The fact is, accuracy is important. We all know that there was a famine in Ireland in the 19th century. Historians argue about whether or not this was genocide. To my mind, the English establishment was to blame for the huge loss of life, whichever way you look at it. We don’t need to invent anything. But let’s just suppose that some lonely looney-tune in a dank apartment in Boston or London or Dublin decides that the truth about the famine was a far more hands-on thing. Suppose he claims that Queen Victoria and Trevelyan and Russell and lots of other English aristocrats caused the famine by floating over the West in hot air balloons throwing poison onto the fields and cackling hysterically at their own racist wickedness.

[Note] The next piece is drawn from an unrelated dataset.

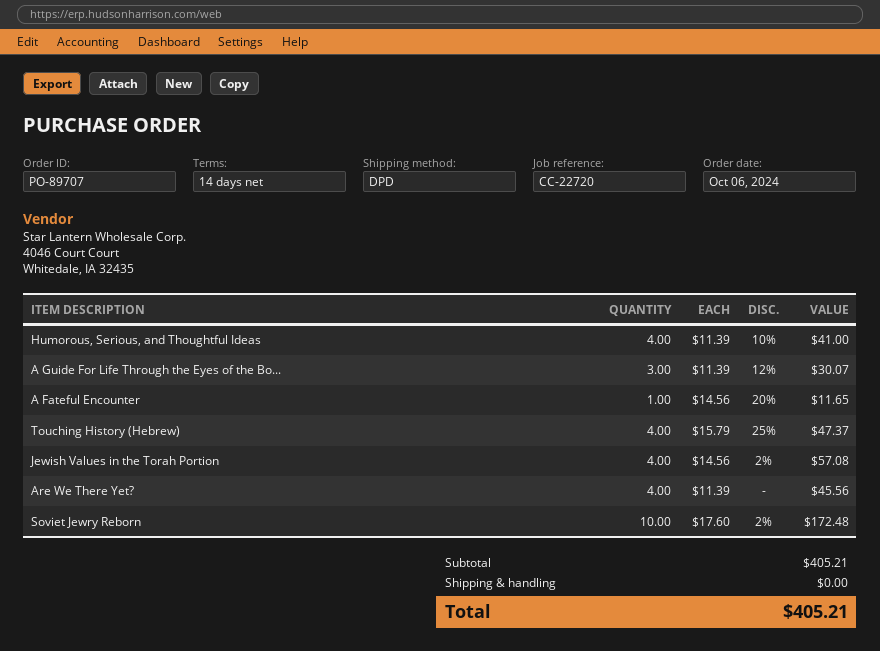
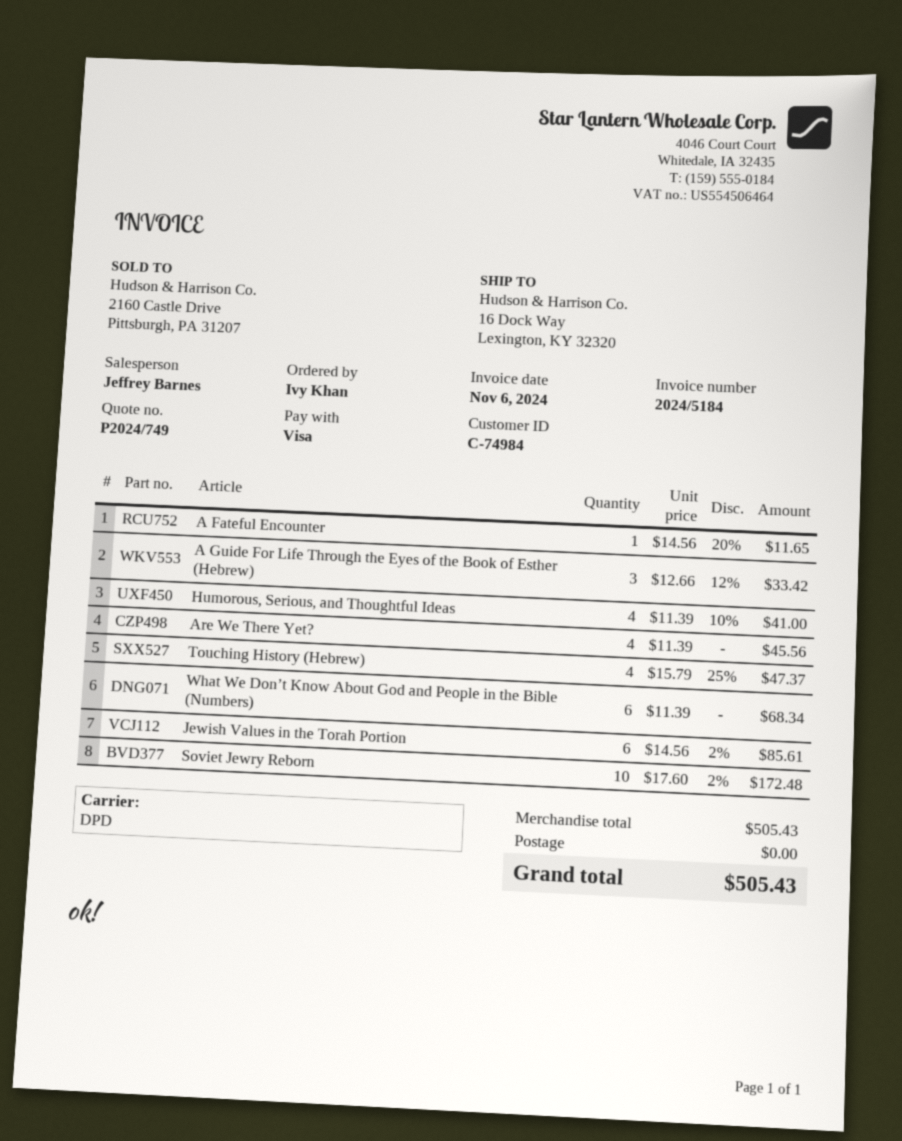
A Guide For Life Through the Eyes of the Bo...: 3 x 11.39 - 12% = 30.07 -> 3 x 12.66 - 12% = 33.42
Jewish Values in the Torah Portion: 4 x 14.56 - 2% = 57.08 -> 6 x 14.56 - 2% = 85.61
What We Don’t Know About God and People in the Bible (Numbers): none -> 6 x 11.39 = 68.34
subtotal: 405.21 -> 505.43
total: 405.21 -> 505.43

A thousand dumbasses will immediately ignore that fact that this isn’t physically possible, that there is plenty of evidence of the virus that caused the blight, or that there is no record of all these upper-class English people going on a prolonged holiday at the time and they will accuse anyone who doubts the veracity of this claim of being soft, and pro-English, and self-hating Irishmen and traitors to the national cause and blah blah blah yada yada yada …

The fact is, I want historians to uncover the truth and tell it like it is, with all its contradictions and uncertainties. If you want a nice pantomime version of history with pantomime heroes and villains, then that’s up to you. But I personally don’t want anyone turning the tragic history of my people into a fucking cartoon, least of all when their motives have more to do with the Aryan Brotherhood than the Fenian Brotherhood.

Anyway, I’ve said what I wanted to say. Don’t bother replying, Mark. I’ve wasted enough time on this stupidity. If you want anything clarified, you can read it again.